Research Idea Implementation Progress - roboguy13/suslik GitHub Wiki

Symbol Meaning
:book: Ongoing research
:heavy_check_mark: Implemented
:x: Do not implement
Section Status
Develop approach for fusion in Suslik repair :book: Ongoing research

Setting the stage for fusion & deforestation in Suslik program repair

Fusion is a technique for eliminating intermediate data structures, particularly those which are consumed immediately after they are generated.

Description of the problem

Consider a Suslik function

void f(loc x)
  { A(x) }
  { B(x) }
{
  ...
}

which we want to update to use new data structures A' and B':

void f'(loc x)
  { A'(x) }
  { B'(x) }
{
  ?
}

where we have the four functions:

upgrade_A : A -> A'      to_A : A' -> A
upgrade_B : B -> B'      to_B : B' -> B

such that the following two triangles both commute (this is an example of the concept of a section and retraction):

       upgrade_A                upgrade_B
        A ---> A'                B ---> B'
         \     | to_A             \     | to_B
       id \    v                id \    v
           `-> A                    `-> B

that is, these two equations hold:

     to_A . upgrade_A = id       to_B . upgrade_B = id

Note that the new data structures will often have new fields, which do not have a equivalent in the old data structure. This is why these function pairs are not isomorphisms and instead satisfy the weaker condition given above.

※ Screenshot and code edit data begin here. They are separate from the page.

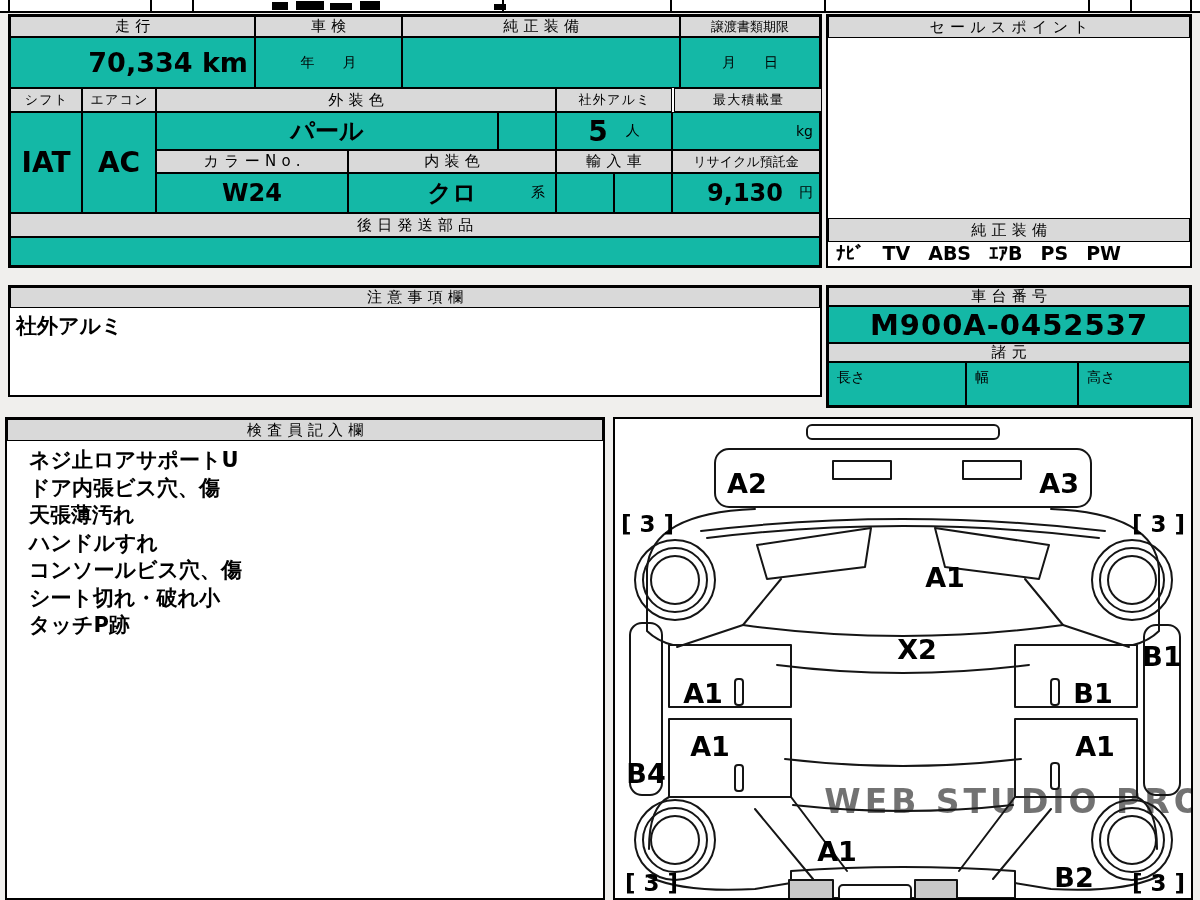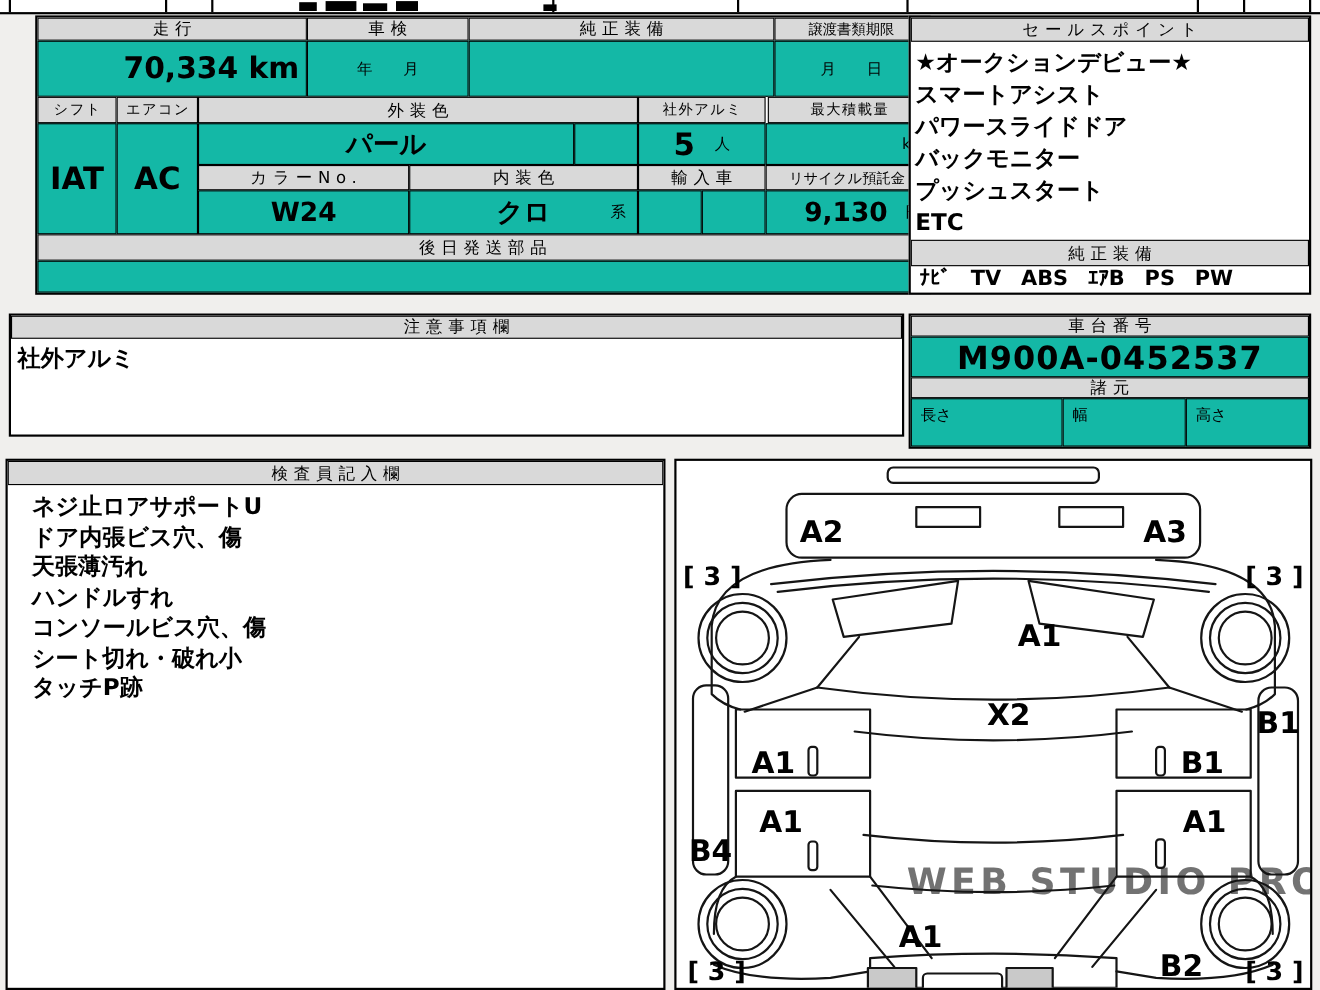--- a/index.html
+++ b/index.html
@@ -51,7 +51,7 @@
     <b style="left:494px;top:4px;width:12px;height:6px"></b>
   </div>
 
-  <div class="sec" style="left:8px;top:14px;width:814px;height:254px;margin-left:24px;">
+  <div class="sec" style="left:8px;top:14px;width:814px;height:254px;">
     <div class="c h" style="left:0;top:0;width:245px;height:21px">走行</div>
     <div class="c h" style="left:245px;top:0;width:147px;height:21px">車検</div>
     <div class="c h" style="left:392px;top:0;width:278px;height:21px">純正装備</div>

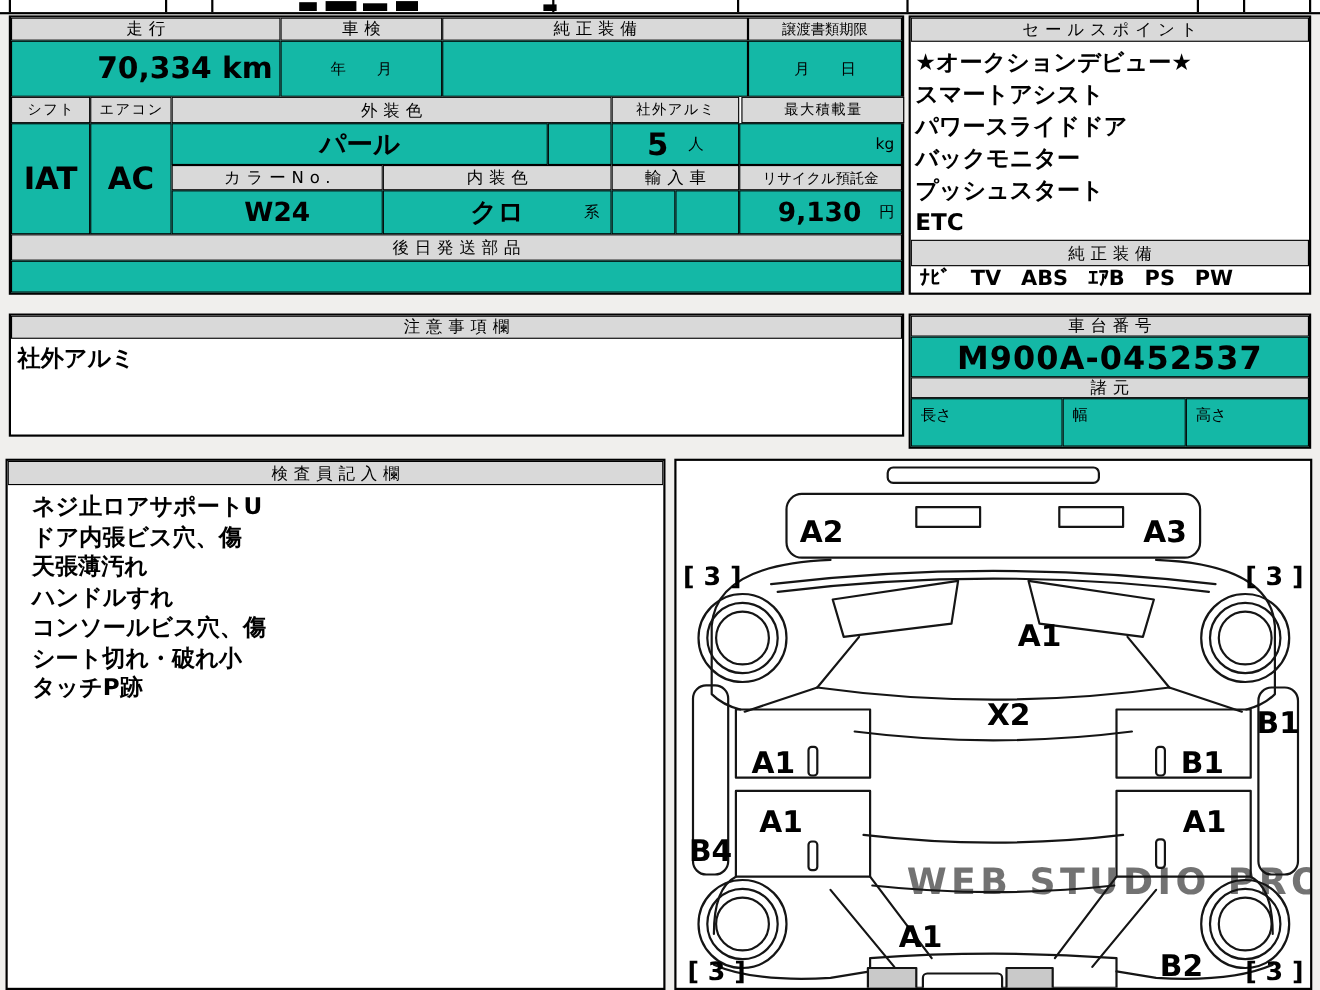--- a/index.html
+++ b/index.html
@@ -102,14 +102,6 @@
 
   <div class="sec" style="left:826px;top:14px;width:366px;height:254px;">
     <div class="c h" style="left:0;top:0;width:362px;height:22px">セールスポイント</div>
-    <div class="listbox" style="left:0;top:24px;width:362px;height:178px;padding:3px 0 0 4px">
-        <div class="bigline">★オークションデビュー★</div>
-        <div class="bigline">スマートアシスト</div>
-        <div class="bigline">パワースライドドア</div>
-        <div class="bigline">バックモニター</div>
-        <div class="bigline">プッシュスタート</div>
-        <div class="bigline">ETC</div>
-      </div>
     <div class="c h" style="left:0;top:202px;width:362px;height:24px">純正装備</div>
     <div class="listbox equiprow" style="left:0;top:226px;width:362px;height:24px">
         <span>ﾅﾋﾞ</span>

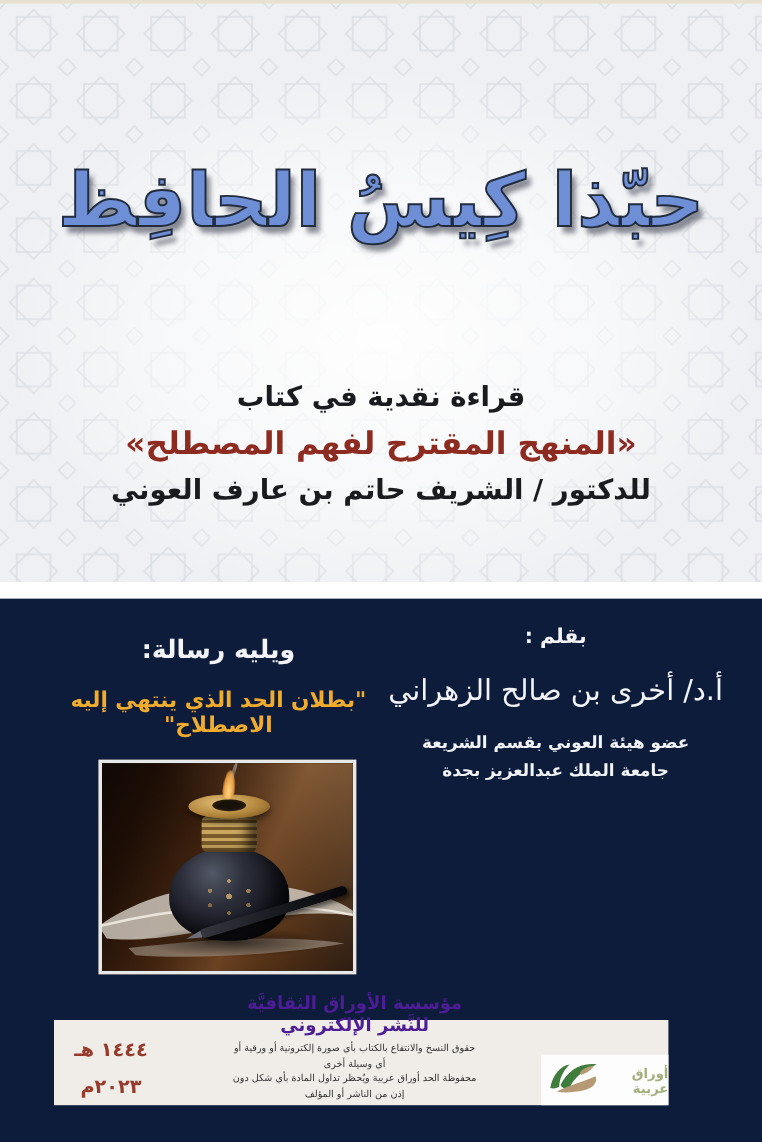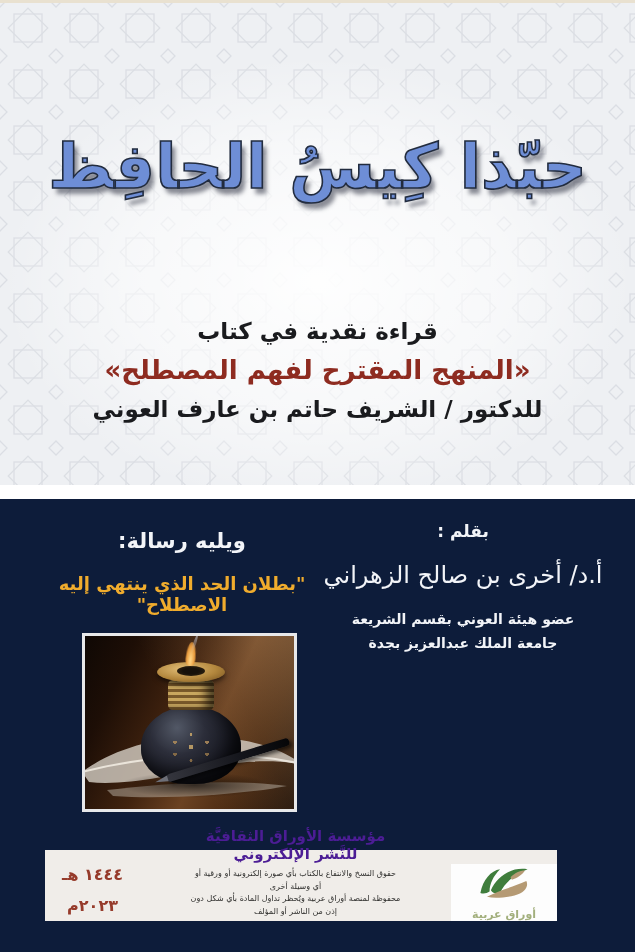--- a/index.html
+++ b/index.html
@@ -338,7 +338,7 @@
         <div class="publisher-name">مؤسسة الأوراق الثقافيَّة للنَّشر الإلكتروني</div>
         <div class="copyright">
           <div>حقوق النسخ والانتفاع بالكتاب بأي صورة إلكترونية أو ورقية أو أي وسيلة أخرى</div>
-          <div>محفوظة لمنصة أوراق عربية ويُحظر تداول المادة بأي شكل دون إذن من الناشر أو المؤلف</div>
+          <div>محفوظة الحد أوراق عربية ويُحظر تداول المادة بأي شكل دون إذن من الناشر أو المؤلف</div>
         </div>
       </div>
       <div class="bar-logo">

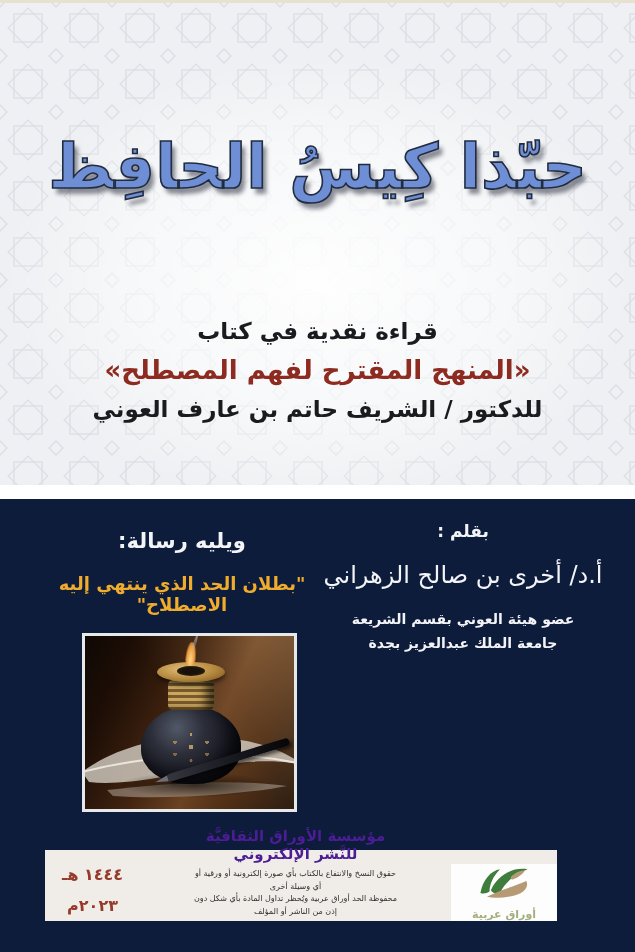--- a/index.html
+++ b/index.html
@@ -247,7 +247,7 @@
   .bar-logo {
     width: 106px;
     background: #fdfdfd;
-    display: flex; flex-direction: column;
+    display: flex; flex-direction: row;
     align-items: center; justify-content: center;
   }
   .logo-text {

Given this, we can provide a naive implementation of f':

void f'(loc x)
  { A'(x) }
  { B'(x) }
{
  to_A_M(x);
  f(x);
  upgrade_B_M(x);
}

(Where the *_M versions of the functions mutate the value at the memory location that their argument points to. These impure procedures are for demonstration purposes, here.)

This may not be the most efficient way, however. Among the possible reasons:

  1. Perhaps the to_A_M call is never needed and f also works with the original A structure.
  2. Maybe only some of the transformation performed by the to_A_M call is needed by f.
  3. Maybe part of the updates performed by upgrade_B_M are already performed by f. Also, maybe this is the case in one branch of an if, but not the other branch.
  4. Maybe all of the appropriate updates are performed by f and upgrade_B_M is not needed at all.

The approach often taken for fusion is to use a system of rewrite rules. This cannot be easily applied to Suslik in its original form, since such rewrite rules are usually expression-based and assume purity. However, rewrites could be applied to monadic expressions and there is a potential straightforward transformation from Suslik code into a monadic representation.

Then, rewrite rules can be expressed in terms of this monadic representation. This is similar to the approach taken in the paper by Mark Grebe, Andy Gill and me (David) on rewriting a shallow DSL (in particular, see the last rewrite rule at the end of page 5).

A simple monadic representation of Suslik code

Consider the example

void swap(loc x, loc y)
{
  let a2 = *x;
  let b2 = *y;
  *y = a2;
  *x = b2;
}

This can be translated to

swapM x y = do
  a2 <- read x
  b2 <- read y
  write y a2
  write x b2

    |
    | Desugaring to (>>=)
    |
    v

swapM x y =
  read x >>= \a2 ->
  read y >>= \b2 ->
  write y a2 >>= \() ->
  write x b2

It is worth noting that this does not, in its current form, track the separation logic aspect (pre-/post-conditions, etc). It is possible that it could be extended to keep track of this. This could be useful so that we can avoid duplicating work (if the new data structure has some constraint which we know is already solved due to some pre-/post-condition in some relevant part of the code, we don't need to try to maintain the constraint again).

Some rewrite rules

To prepare to fuse, we need to get applications of a pair of conversion functions to be "close together." Also, note that without any fusion specific to the data structures involved, we can eliminate any to_A(upgrade_A(x)) and simply replace it with x (see the previously mentioned commuting triangles).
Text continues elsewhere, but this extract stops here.